The toxin created back then still lived in the cells of each and every angel and archangel. Only by purging it into humankind at certain intervals could they stop from turning into bloodborn monsters. Vampires were the accidental byproduct of that purging.

“Sire.” Jason’s quiet but potent tone. “I’ve just watched a small part of the battle on Vivek’s device.” He passed the tablet back to the vampire. “It appears that each squadron of reborn fighters is led by a living fighter.”

“What happens if you kill that leader?” Illium muttered. “Are they connected to him somehow?

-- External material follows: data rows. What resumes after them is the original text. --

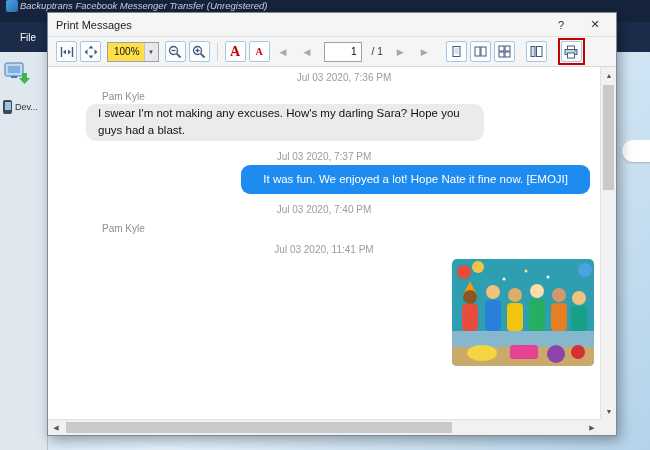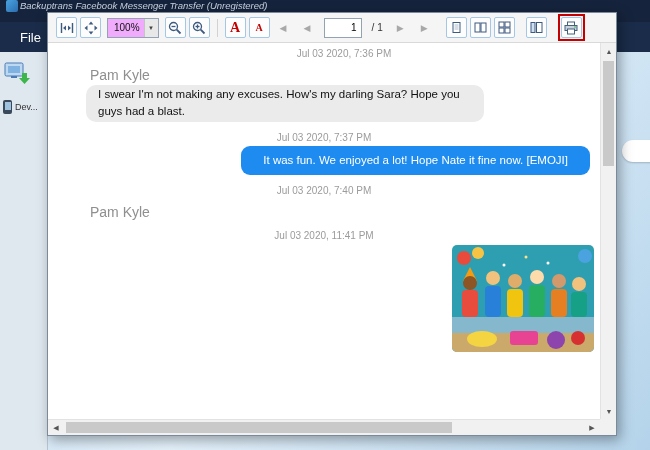--- a/index.html
+++ b/index.html
@@ -16,21 +16,21 @@
   .app-titlebar {
     height: 22px; background: var(--titlebar, #15233C);
     display: flex; align-items: flex-start; gap: 2px; padding: 0 6px; font-style: italic;
   }
   .app-icon { width: 12px; height: 12px; border-radius: 2px;
     background: linear-gradient(135deg,#4aa3e0,#2b6cb0); flex: 0 0 auto; }
   .app-title { color: #c9d2e0; font-size: 9.5px; white-space: nowrap; }
   .app-menubar {
     height: 30px; background: #1a2c49; display: flex; align-items: center; padding-left: 12px;
   }
-  .file-menu { color: #ffffff; font-size: 13px; padding: 3px 8px; }
+  .file-menu { color: #ffffff; font-size: 10px; padding: 3px 8px; }
   .app-body { position: absolute; top: 52px; left: 0; right: 0; bottom: 0; display: flex; }
   .app-sidebar {
     width: 48px; background: #dfe7ef; border-right: 1px solid #b9c6d2;
     display: flex; flex-direction: column; align-items: flex-start; gap: 10px; padding: 8px 3px;
   }
   .sidebar-device { display: flex; align-items: center; gap: 3px; font-size: 9px; color: #333; }
   .phone-shape { width: 9px; height: 14px; background: #3a4a5a; border-radius: 2px; position: relative; }
   .phone-shape::after { content:""; position: absolute; left: 1.5px; top: 2px; width: 6px; height: 8px; background:#9fc3df; }
   .app-content {
     flex: 1; position: relative;
@@ -58,21 +58,21 @@
   .toolbar {
     height: 30px; background: #f5f5f5; border-bottom: 1px solid #d9d9d9;
     display: flex; align-items: center; padding: 0 8px; gap: 3px; flex: 0 0 auto;
   }
   .tool-btn {
     width: 21px; height: 21px; display: flex; align-items: center; justify-content: center;
     background: #fdfdfd; border: 1px solid #a5c7e6; border-radius: 2px; flex: 0 0 auto;
   }
   .tool-btn.plain { border-color: transparent; background: transparent; }
   .sep { width: 1px; height: 18px; background: #d2d2d2; margin: 0 4px; flex: 0 0 auto; }
-  .zoom-box { display: flex; align-items: stretch; border: 1px solid #93a3b3; background: #f0abfc;
+  .zoom-box { display: flex; align-items: stretch; border: 1px solid #93a3b3; background: #fde047;
     height: 20px; margin: 0 3px; flex: 0 0 auto; }
   .zoom-text { font-size: 10px; padding: 3px 4px 0 6px; min-width: 33px; color: #111; }
   .zoom-arrow { width: 14px; background: #e8e8e8; border-left: 1px solid #c5c5c5;
     display: flex; align-items: center; justify-content: center; font-size: 6px; color: #444; }
   .font-a { color: #c40000; font-weight: bold; font-family: "Liberation Serif", serif; line-height: 1; }
   .font-a.big   { font-size: 14px; }
   .font-a.small { font-size: 10px; }
   .nav-glyph { font-size: 9px; color: #a8a8a8; }
   .page-input { width: 38px; height: 20px; border: 1px solid #93a3b3; font-size: 10px;
     text-align: right; padding-right: 4px; margin: 0 3px; font-family: "Liberation Sans", sans-serif; }
@@ -80,21 +80,21 @@
   .grp { margin-left: 8px; display: flex; gap: 3px; }
   .print-wrap { border: 2px solid var(--highlight-box,#C40000); padding: 1px; margin-left: 8px;
     display: flex; flex: 0 0 auto; }
 
   
   .preview { flex: 1; position: relative; background: #fff; overflow: hidden; }
   .page-area { position: absolute; left: 0; top: 0; right: 16px; bottom: 16px; overflow: hidden; background: #fff; }
 
   .ts { font-size: 10px; color: #9b9b9b; text-align: center; margin: 10px 0 3px; }
   .ts.first { margin-top: 5px; margin-left: 40px; }
-  .sender { font-size: 14px; color: #8f8f8f; margin: 8px 0 2px 42px; }
+  .sender { font-size: 10px; color: #8f8f8f; margin: 8px 0 2px 54px; }
   .bubble { display: inline-block; font-size: 11.5px; line-height: 1.5; padding: 1px 12px;
     border-radius: 10px; }
   .bubble.in { background: var(--incoming-bubble,#EBEBEB); color: #111;
     margin-left: 38px; max-width: 398px; }
   .row.right { text-align: right; padding-right: 10px; }
   .bubble.out { background: var(--outgoing-bubble,#1E8BF0); color: #fff; text-align: left;
     border-radius: 9px; padding: 6px 22px; }
   .photo-row { text-align: right; padding-right: 6px; margin-top: 4px; }
   .photo { display: inline-block; width: 142px; height: 107px; border-radius: 5px; overflow: hidden;
     vertical-align: top; }
@@ -139,20 +139,25 @@
       </span>
     </div>
     <div class="app-content">
       <div class="content-card"></div>
     </div>
   </div>
 </div>
 
 <div class="dialog">
 
+  <div class="dialog-titlebar">
+    <span class="dialog-title">Print Messages</span>
+    <span class="titlebar-btn help">?</span>
+    <span class="titlebar-btn">✕</span>
+  </div>
 
   <div class="toolbar">
 
     <span class="tool-btn">
       <svg width="14" height="14" viewBox="0 0 14 14">
         <path d="M1.5 2v10M12.5 2v10" stroke="#3d5a80" stroke-width="1.4" fill="none"></path>
         <path d="M3 7l3-2.4v4.8zM11 7L8 4.6v4.8z" fill="#3d5a80"></path>
       </svg>
     </span>
     <span class="tool-btn">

Is he—or she—the source of their martial skills?”

“Possible.” As possible was the fact they might’ve all been imprinted from the same source—Xi was a skilled warrior and he’d have no compunction in opening himself up to his goddess. “Regardless, brief all squadrons to try and take out the leader.” If nothing else, it’d confuse the group. “Warn your people to avoid being bitten by the other side at all costs, on the ground or in the sky. If that means a broken leg or a gunshot wound, take it.”

Everyone nodded.

“I’ll warn the healers to use biohazard protocols on any bite victims.” Vivek slipped away to make the call.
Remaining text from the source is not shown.